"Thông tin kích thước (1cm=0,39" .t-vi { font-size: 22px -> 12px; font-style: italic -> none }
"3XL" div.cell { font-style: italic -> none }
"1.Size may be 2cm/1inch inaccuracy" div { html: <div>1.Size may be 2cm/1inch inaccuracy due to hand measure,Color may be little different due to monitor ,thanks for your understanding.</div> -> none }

---

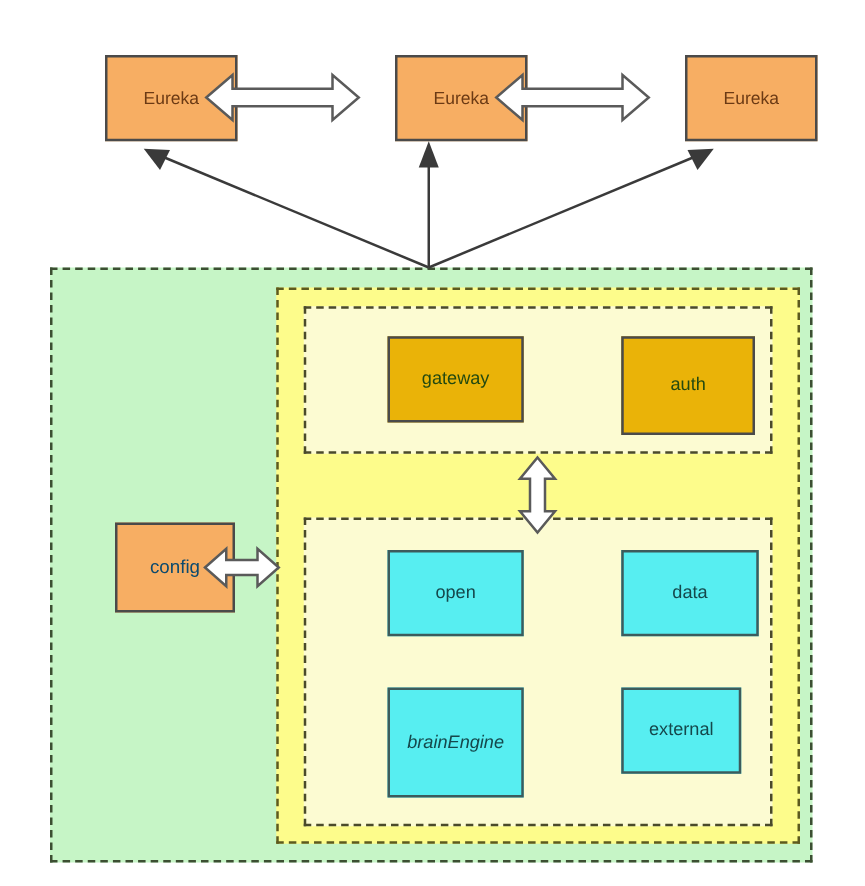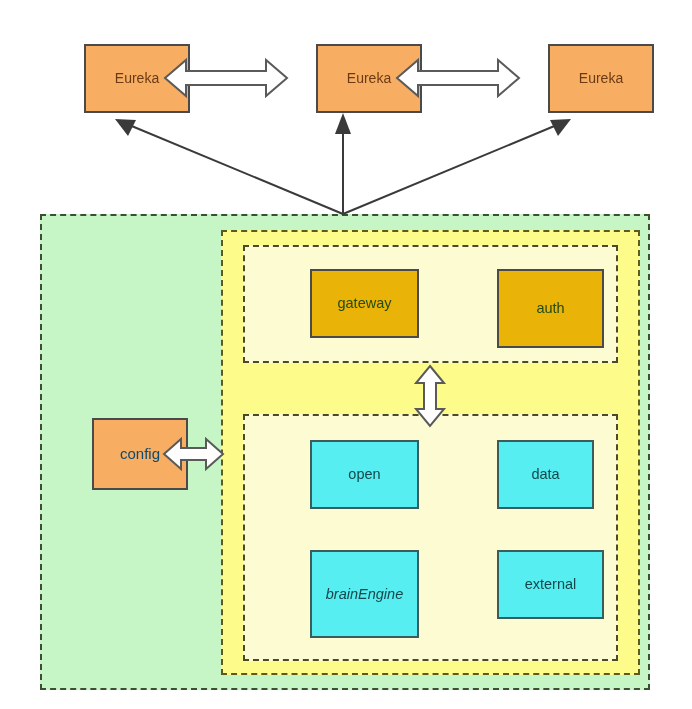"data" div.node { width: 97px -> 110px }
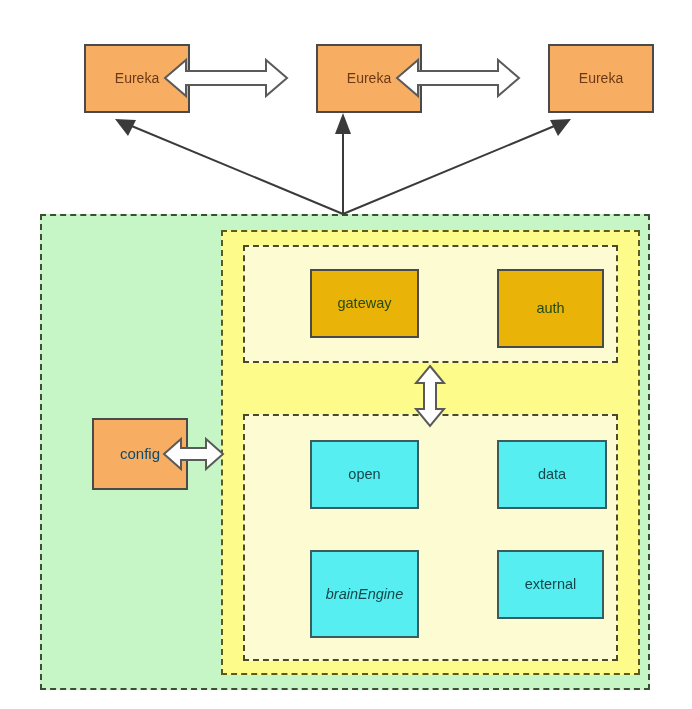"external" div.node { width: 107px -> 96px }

==

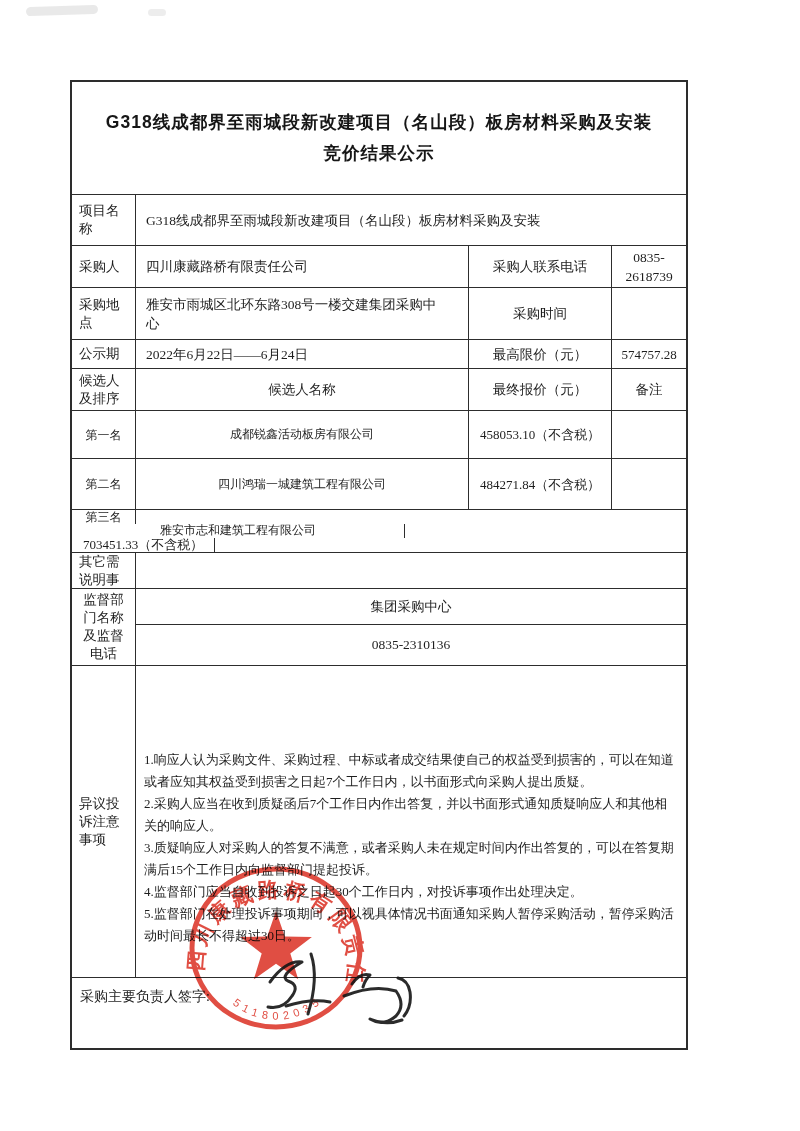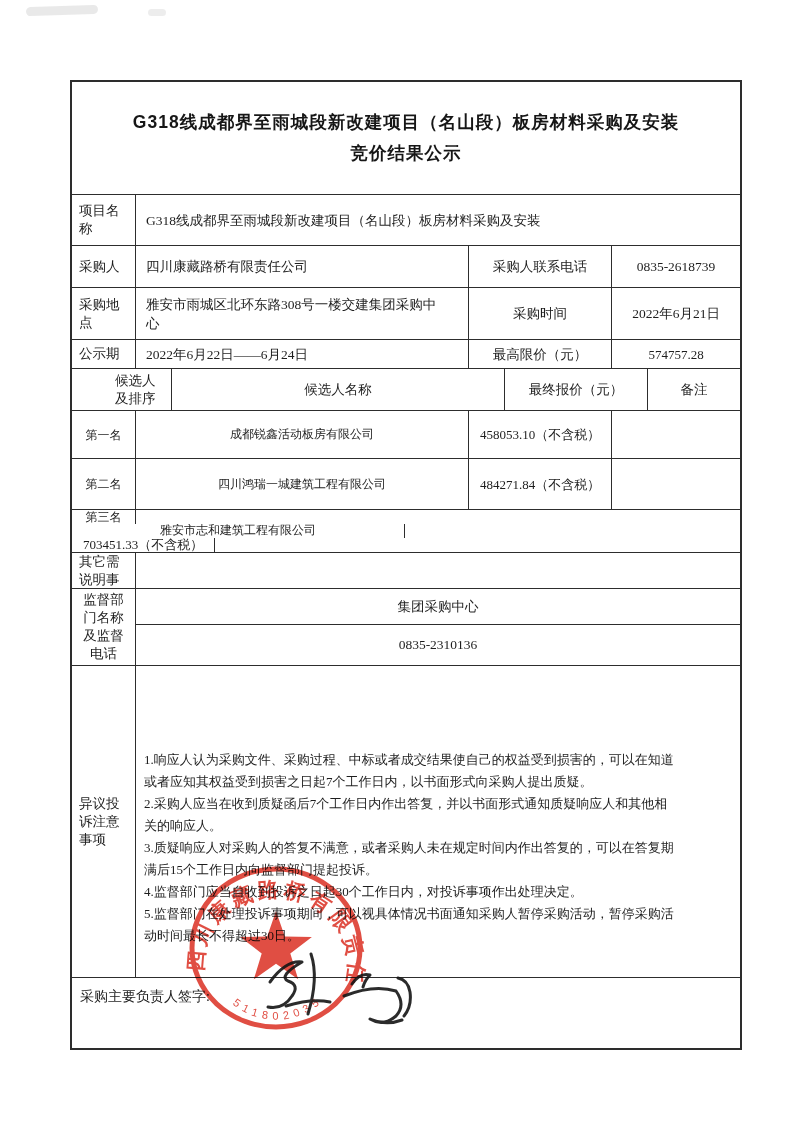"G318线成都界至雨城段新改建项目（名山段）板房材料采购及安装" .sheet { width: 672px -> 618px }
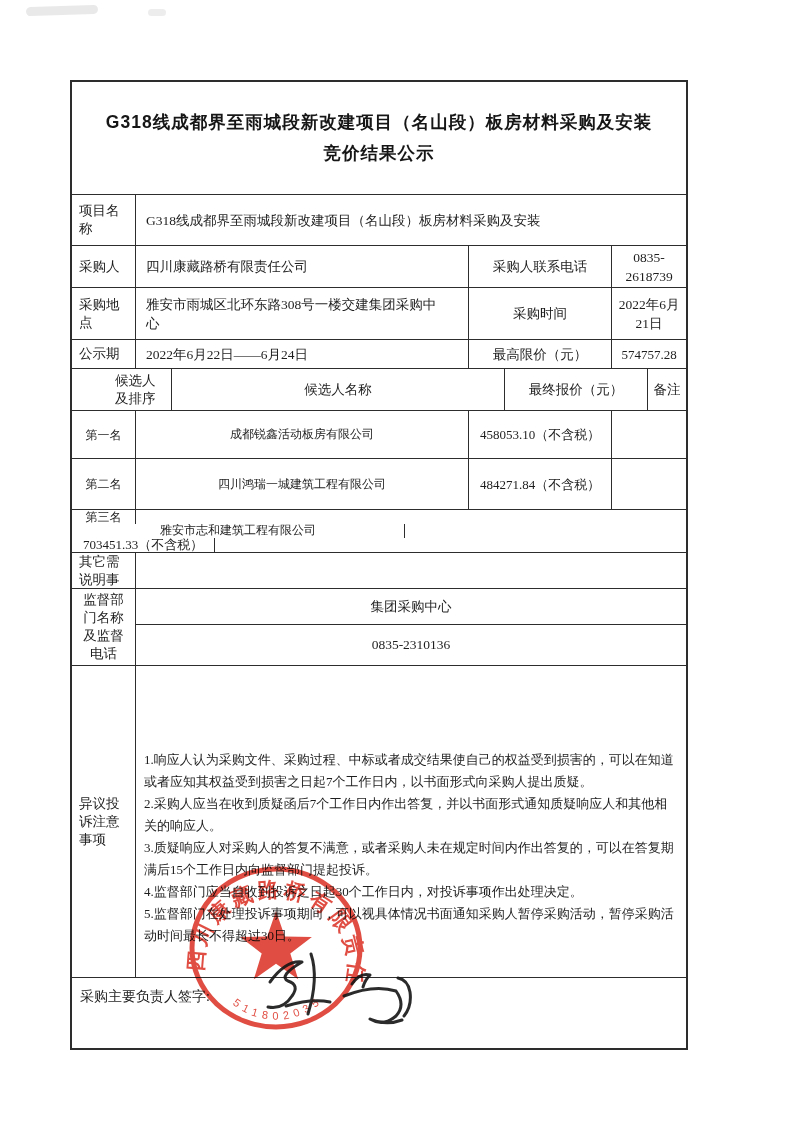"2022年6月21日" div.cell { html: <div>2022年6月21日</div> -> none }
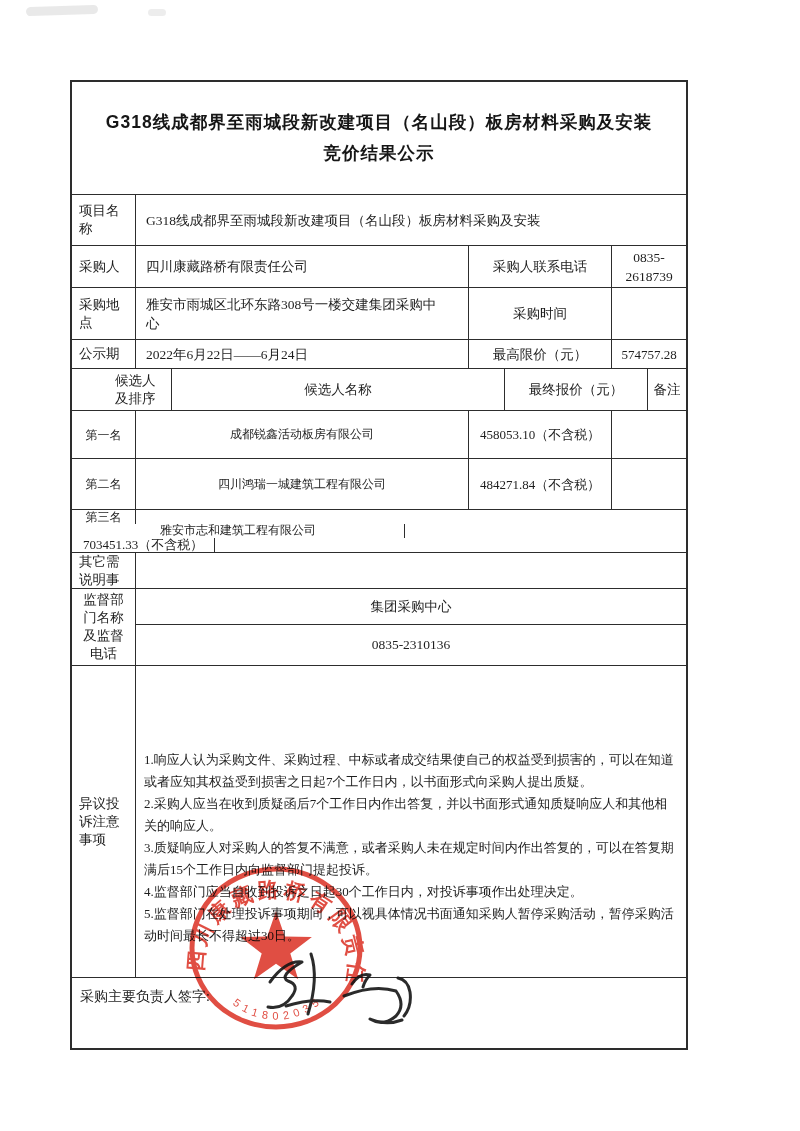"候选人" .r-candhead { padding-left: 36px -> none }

* WORK INSTRUCTIONS
Every line containing the string "style" in the entries should be counted; give the resulting number and nothing else.

* EXERCISE SOLUTION
2